GPG Github CI/CD controls secure the chain between commit, build, and release. They verify that code changes come from authorized developers. They make CI/CD logs a source of truth, not just a record of events. Without them, signatures get skipped, merges happen from unknown sources, and attackers can inject code before your build runner even starts.
Why GPG Matters in GitHub Actions
GitHub supports GPG-signed commits and tags. When used inside CI/CD, it enforces identity verification at the exact point code enters the system. In a pipeline, you can validate signatures as a precondition for builds. This keeps unverified commits from triggering deploy workflows.
Key steps:
- Generate and store keys securely. Use a hardware key or secure key vault.
- Enable commit signature verification in GitHub repository settings.
- Integrate GPG checks into your CI/CD workflow YAML. Add a step that runs
git verify-commit or git verify-tag. - Block unsigned merges at the branch protection level.
- Rotate keys regularly and remove old keys in GitHub settings.

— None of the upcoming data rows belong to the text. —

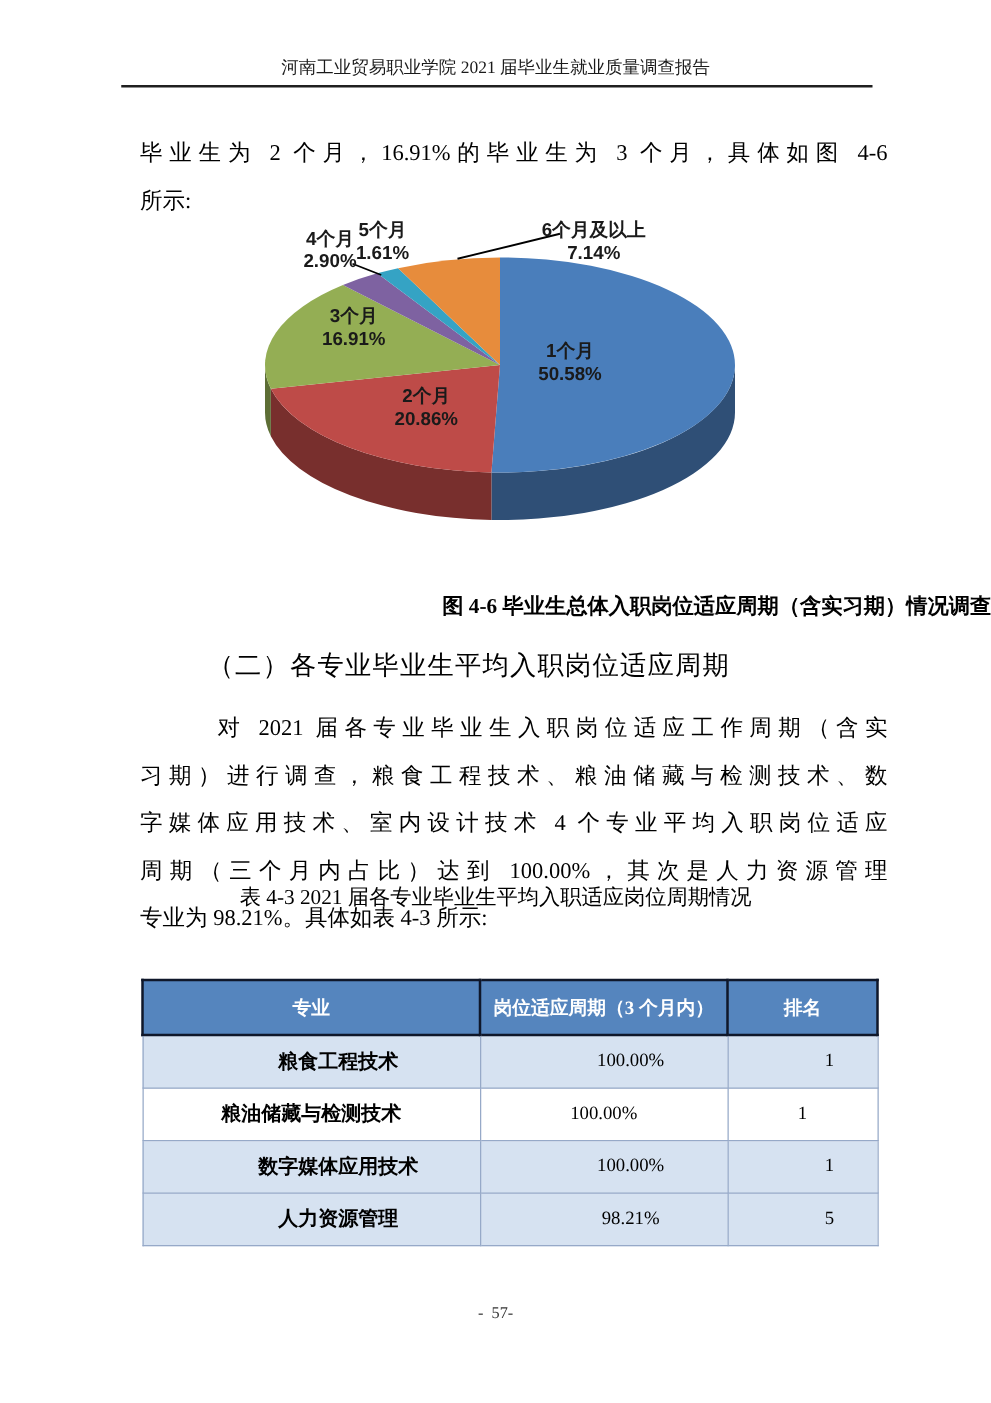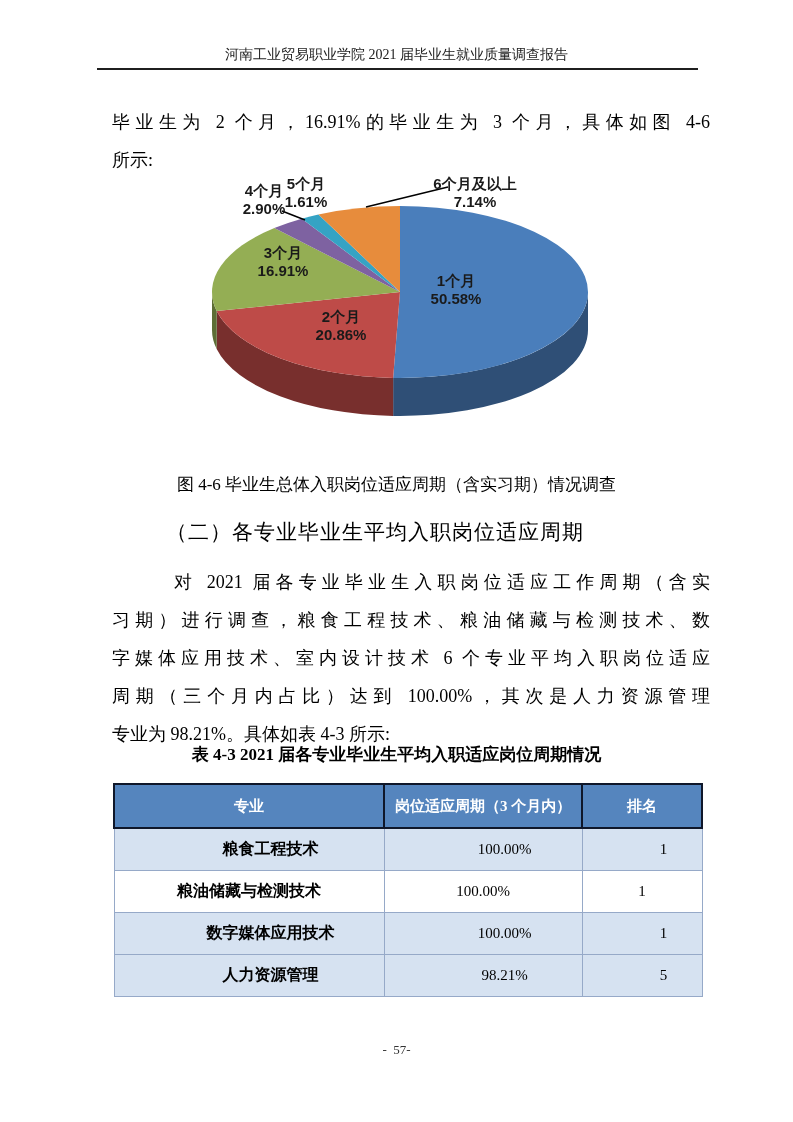--- a/index.html
+++ b/index.html
@@ -30,7 +30,7 @@
   .chart-area{position:absolute;left:150px;top:163px;width:500px;height:300px;}
   .fig-caption{
     position:absolute;top:473px;left:0;width:100%;
-    text-align:center;font-size:17px;font-weight:normal;line-height:24px;
+    text-align:right;font-size:17px;font-weight:bold;line-height:24px;
   }
   .section-heading{
     position:absolute;top:513px;left:100px;width:598px;

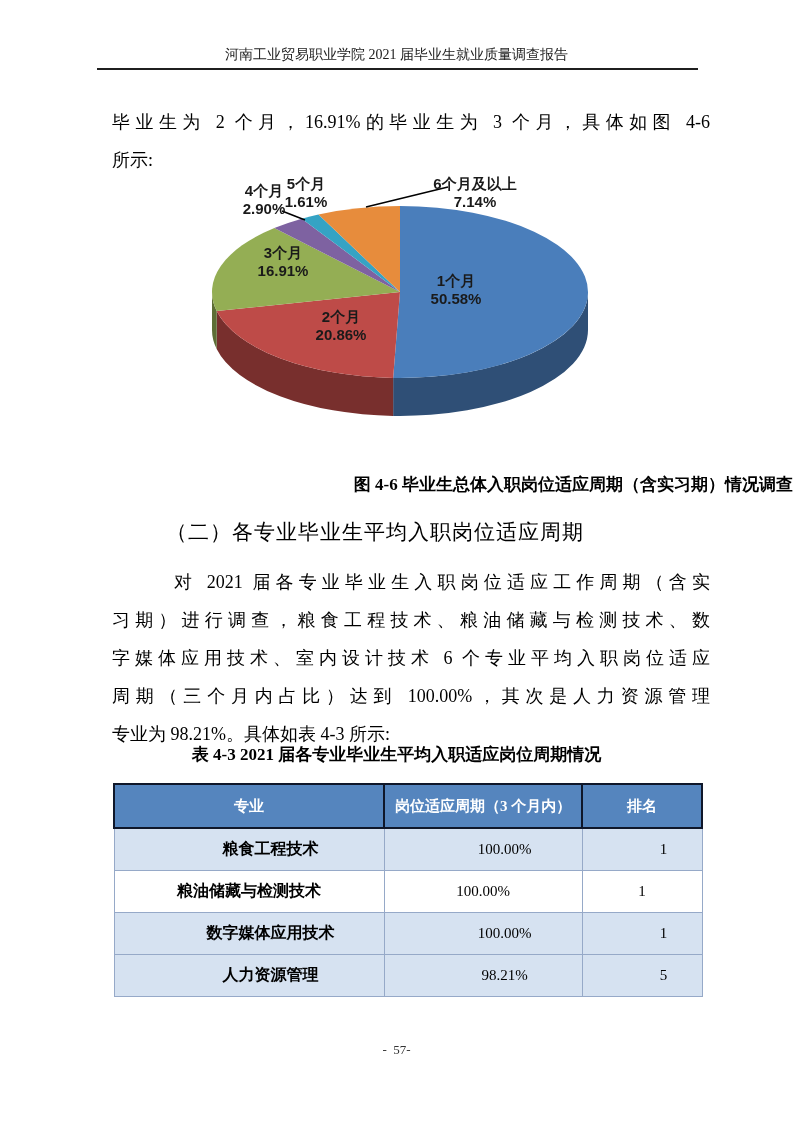--- a/index.html
+++ b/index.html
@@ -115,7 +115,7 @@
   <div class="para para2">
       <div class="pline first">对 2021 届各专业毕业生入职岗位适应工作周期（含实</div>
       <div class="pline">习期）进行调查，粮食工程技术、粮油储藏与检测技术、数</div>
-      <div class="pline">字媒体应用技术、室内设计技术 6 个专业平均入职岗位适应</div>
+      <div class="pline">字媒体应用技术、室内设计技术 4 个专业平均入职岗位适应</div>
       <div class="pline">周期（三个月内占比）达到 100.00%，其次是人力资源管理</div>
       <div class="pline last">专业为 98.21%。具体如表 4-3 所示:</div>
     </div>

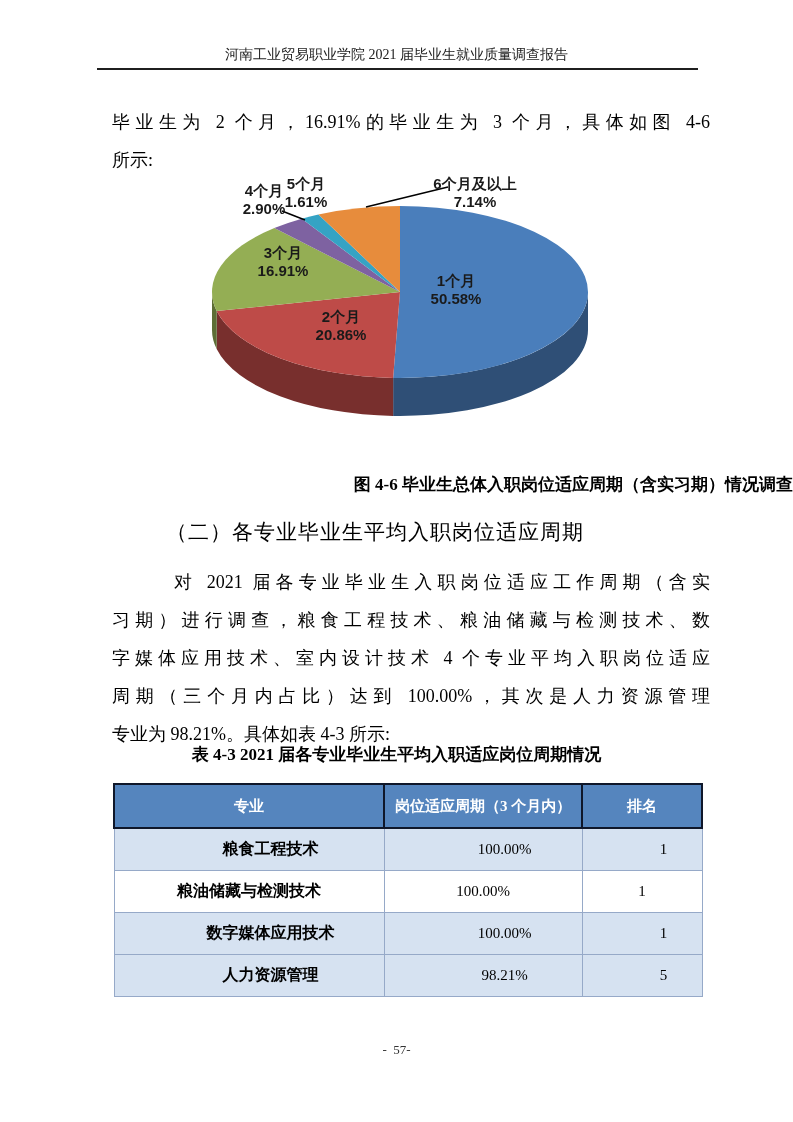--- a/index.html
+++ b/index.html
@@ -37,8 +37,8 @@
     font-size:21px;line-height:38px;text-indent:66px;letter-spacing:1px;
   }
   .table-caption{
-    position:absolute;top:743px;left:0;width:100%;
-    text-align:center;font-size:17px;font-weight:bold;line-height:24px;
+    position:absolute;top:706px;left:0;width:100%;
+    text-align:center;font-size:17px;font-weight:normal;line-height:24px;
   }
   table.data{
     position:absolute;left:113px;top:783px;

Integrating GPG Controls into CI/CD Pipelines
In GitHub Actions, add a job that rejects the pipeline if the commit signature is invalid. Store your public key in the repo’s trusted key list. Use output from gpg --verify to fail the job when necessary. This can be paired with secret scanning tools to ensure keys themselves are never committed.
For deployments, signed tags act as a gate. Deploy scripts should refuse to execute on tags without matching GPG signatures from your keyring. This prevents unauthorized releases even if a malicious actor gains repo write access.
CI/CD Security Beyond GPG
Combine GPG controls with branch protection rules, required reviews, and restricted runners. Use audit logging to track signature verifications. Automate alerts for failed signature checks. Treat signature failures as security incidents, not minor pipeline errors.
GPG verification is not optional if you care about supply chain integrity. It is the simplest way to prove the code you deploy is exactly what you intended to ship.